* DATA LISTING *
%%
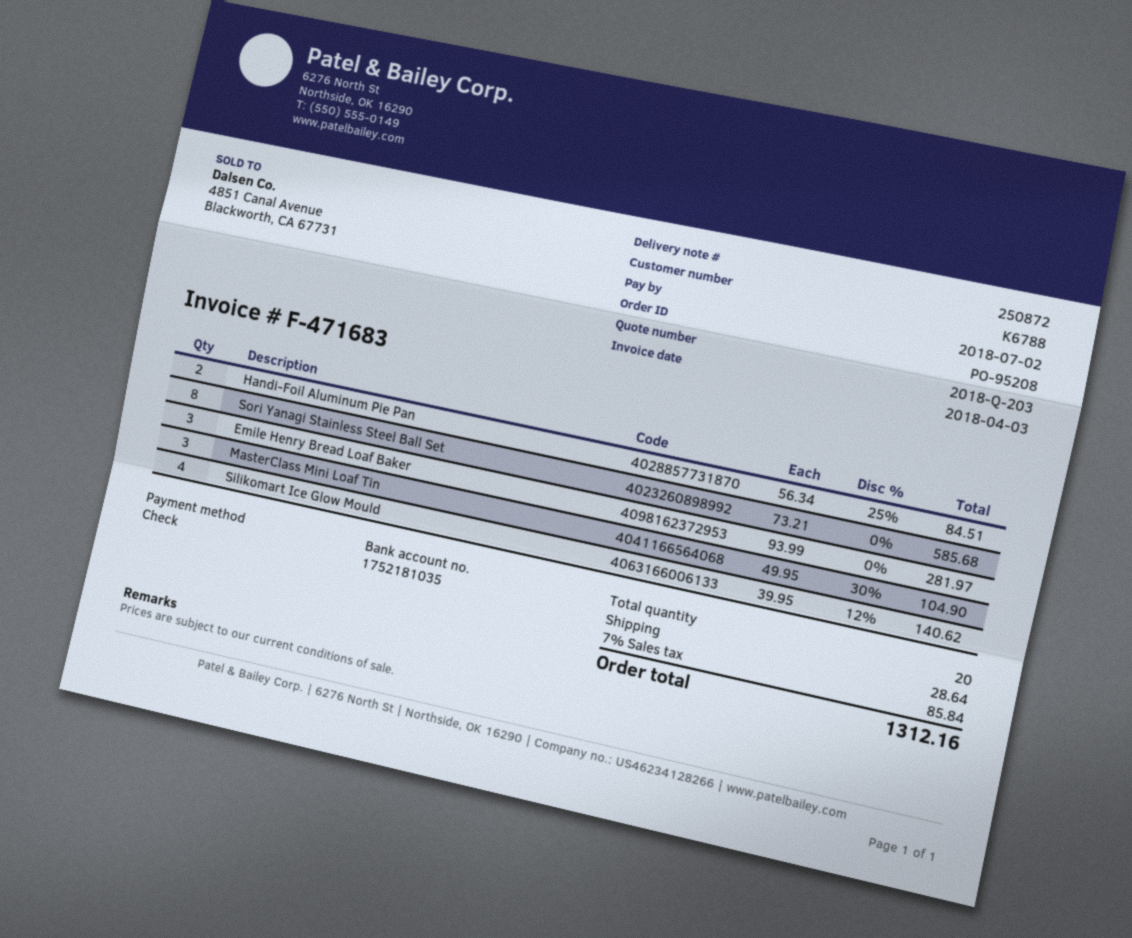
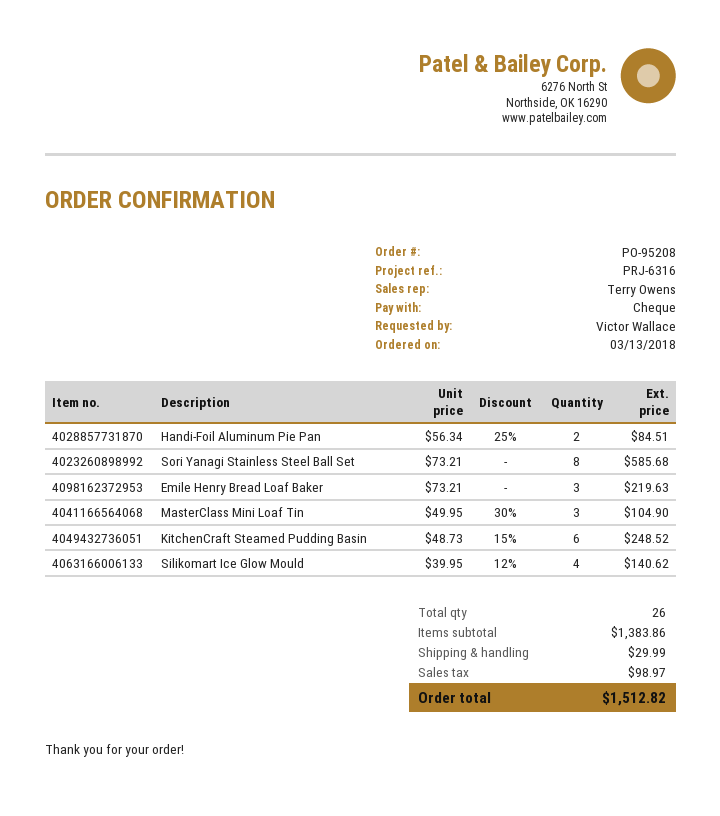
Emile Henry Bread Loaf Baker: 3 x 93.99 = 281.97 -> 3 x 73.21 = 219.63
KitchenCraft Steamed Pudding Basin: none -> 6 x 48.73 - 15% = 248.52
total quantity: 20 -> 26
shipping: 28.64 -> 29.99
tax: 85.84 -> 98.97
total: 1312.16 -> 1512.82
%%
* YOUR INSTRUCTIONS *
Could you print, word for word, the line containing "total quantity: 20 -> 26" and every line after it through the end of the records, and nothing else?

* ANSWER SECTION *
total quantity: 20 -> 26
shipping: 28.64 -> 29.99
tax: 85.84 -> 98.97
total: 1312.16 -> 1512.82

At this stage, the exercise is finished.